Cezaevi Telefon Görüşmeleri – 33 – 22 Şubat 2019

0

8 Şubat 2018 tarihinden beri haksız bir şekilde Bolu F Tipi Cezaevinde tutuklu bulunan Muhterem Alparslan Kuytul Hocaefendinin, 22 Şubat 2019 tarihinde ailesi ile yapmış olduğu telefon görüşmesinin ses kaydı yayında.

Alo Selamun Aleyküm. Ben Alparslan Kuytul. Çok şükür ben de iyiyim. Annem, çocuklar nasıllar?

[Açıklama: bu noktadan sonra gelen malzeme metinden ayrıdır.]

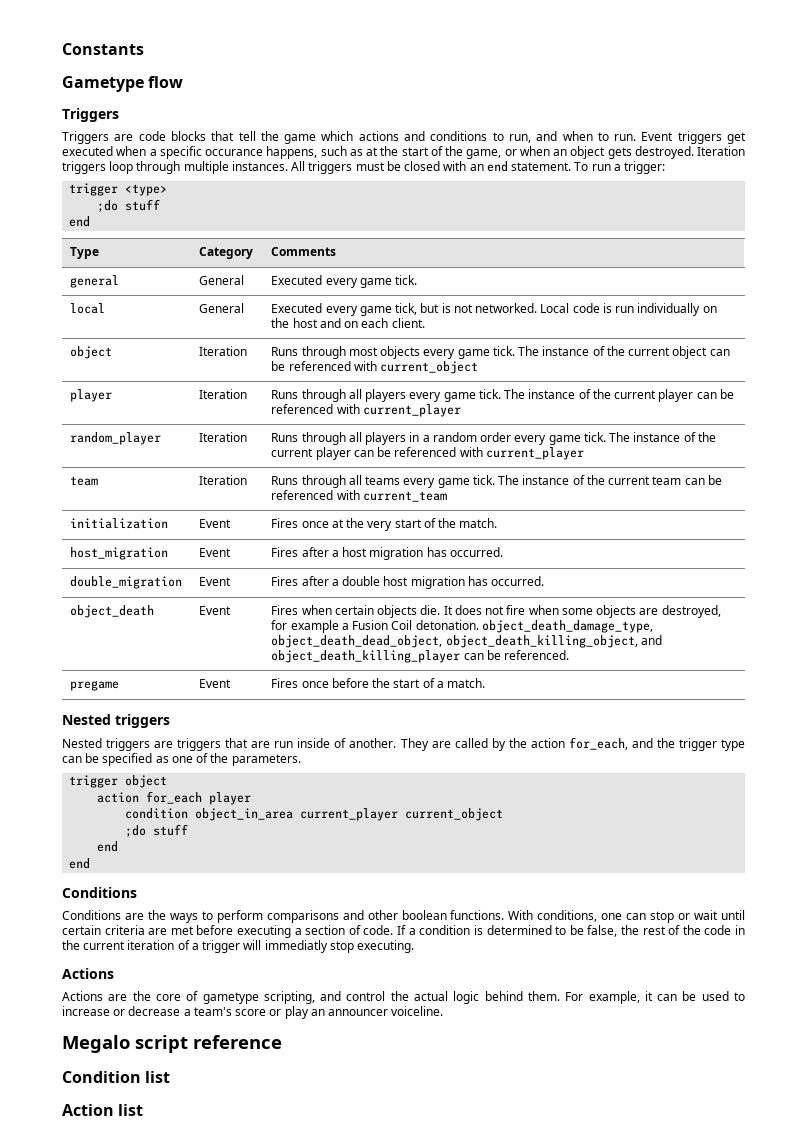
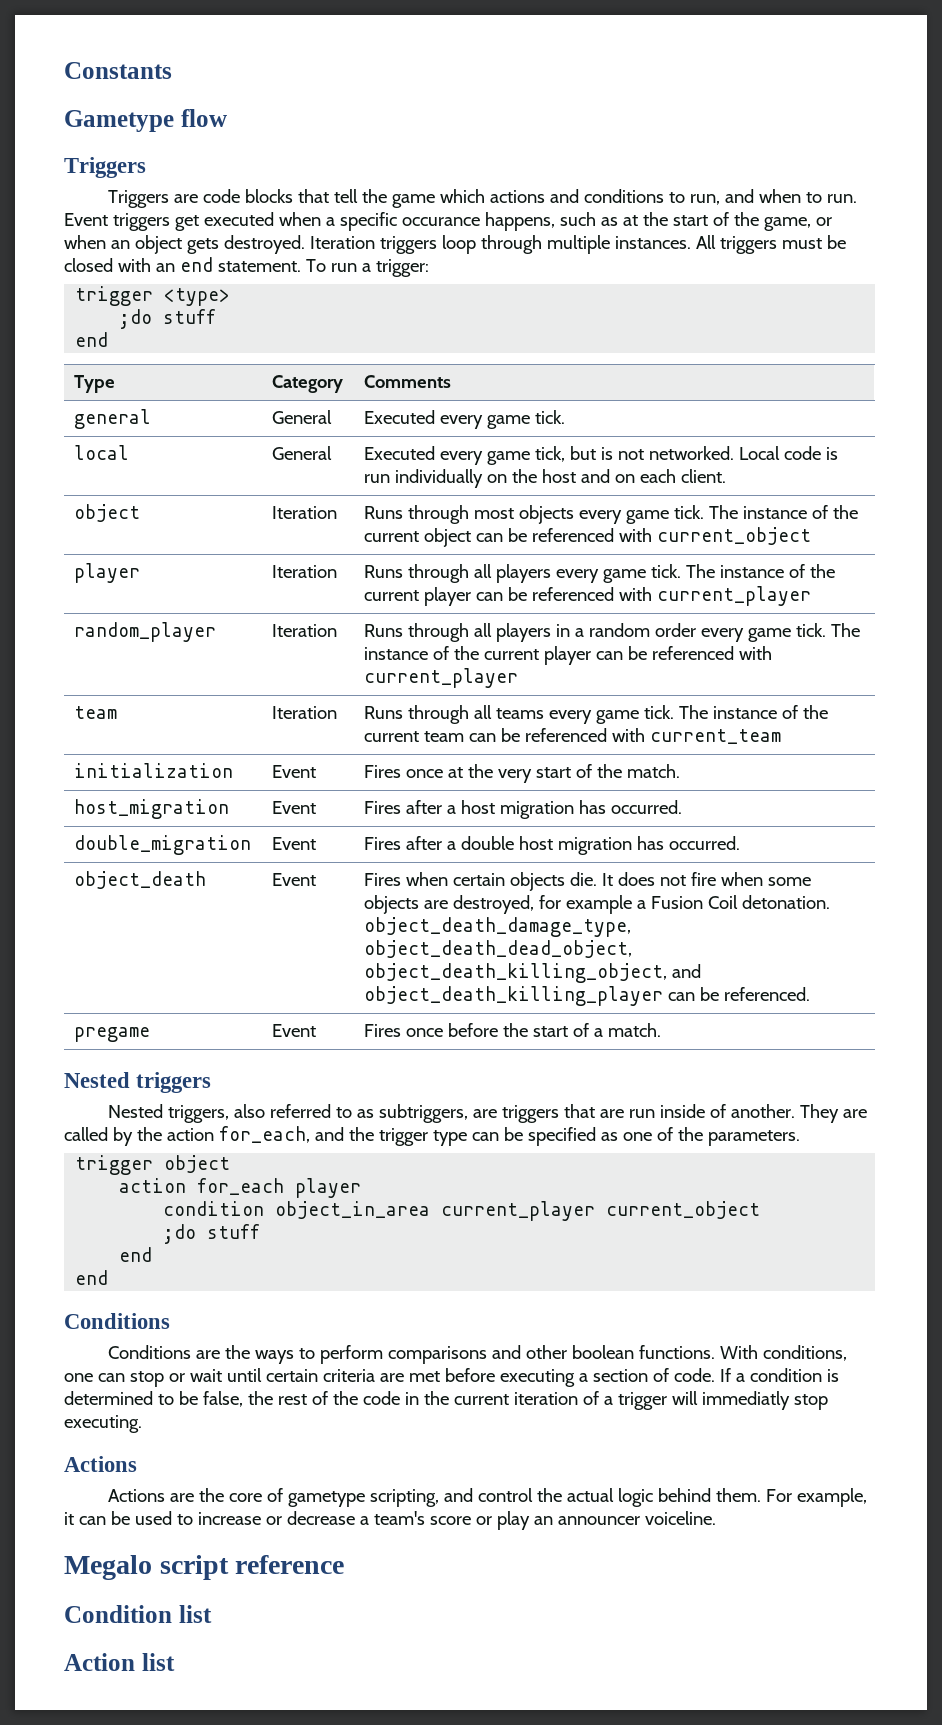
- Nested triggers are triggers that are run inside of another.
+ Nested triggers, also referred to as subtriggers, are triggers that are run inside of another.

Yok ya işte böyle bazen geç kalıyor memurlar. Daha doğrusu sırayla alıyorlar bazen başkası önce bazen biz önce şansımıza… Elhamdülillah yaramazlık yok normal günlerimizi değerlendirmeye çalışıyoruz.

Ben hani benim dosyalarım suç dosyaları değil, sus dosyaları demiştim ya yani onun bir sebebi aslında Tevhidi anlatıyor olmamız. Yani bu dosyaların açılmasında bir sebep hükümeti eleştirmemiz ise ondan daha önemli bir sebep de Tevhidi anlatıyor olmamız olduğu için biraz o konuya temas etmek istiyorum. Biz Allah’ın dünyasında Allah’ın dediği olmalı dedik diyoruz demeye devam edeceğiz sancağımız da hep bu yazdı Tevhid yazdı. Bundan sonra da o yazmaya devam edecek. Sancağımızda Tevhidden başka bir şey yazmamalı sadece Tevhid yazmalıdır. Tevhid Hakkı hak sahibine vermek demektir. Madem ki dünya Allah’ındır o halde O’nun dediği olmalıdır. Çünkü her şey onundur. Her şey onun olduğuna göre adalet de hakkı hak sahibine vermeyi gerektirdiğine göre o halde herkes Allah’a itaat etmeli kullara değil. Kullara kulluk yapmamalı. Allah bir şey dediğinde insanlar ona itaat etmelidir. Her şey Allah’ın olduğu için itaat de ona olmalıdır. Kuranı Kerim “velillahi mülküs semavati vel ard” buyuruyor. “Göklerin ve yerin mülkü Allah’ındır.” O halde bu ceket benim ise benim dediğim olur. Bu kitap benim ise benim dediğim olur. İstediğim gibi kullanırım istediğim gibi hükmederim. Madem ki dünya da insanlar da Allah’ın o halde Allah istediği gibi hükmeder. Bu Allah’ın hakkıdır. İnsanların bu hakkı Allah’tan gasp etmemesi gerekir. Kulluklarını unutmamaları icap eder. Şu anda görünen tüm dünyada kulluklarını unutmuşlar, Allah’ın dünyasında oturduklarını, Allah tarafından yaratıldıklarını, Allah’ın verdiği rızıkla beslendiklerini unutmuş vaziyetteler ve bizim dediğimiz olur diyorlar. Halbuki kimin dediği olmalı? Her şeyin sahibi kimse onun dediği olmalı. Bir şeyin sahibi kimse onun üzerinde tasarruf etme yetkisi de ona aittir. O halde her şeyin sahibi Allah olduğuna göre bizim sahibimiz de olduğuna göre tasarruf etme yetkisi de ona aittir. O istediği gibi hüküm verebilir birinci sebep budur.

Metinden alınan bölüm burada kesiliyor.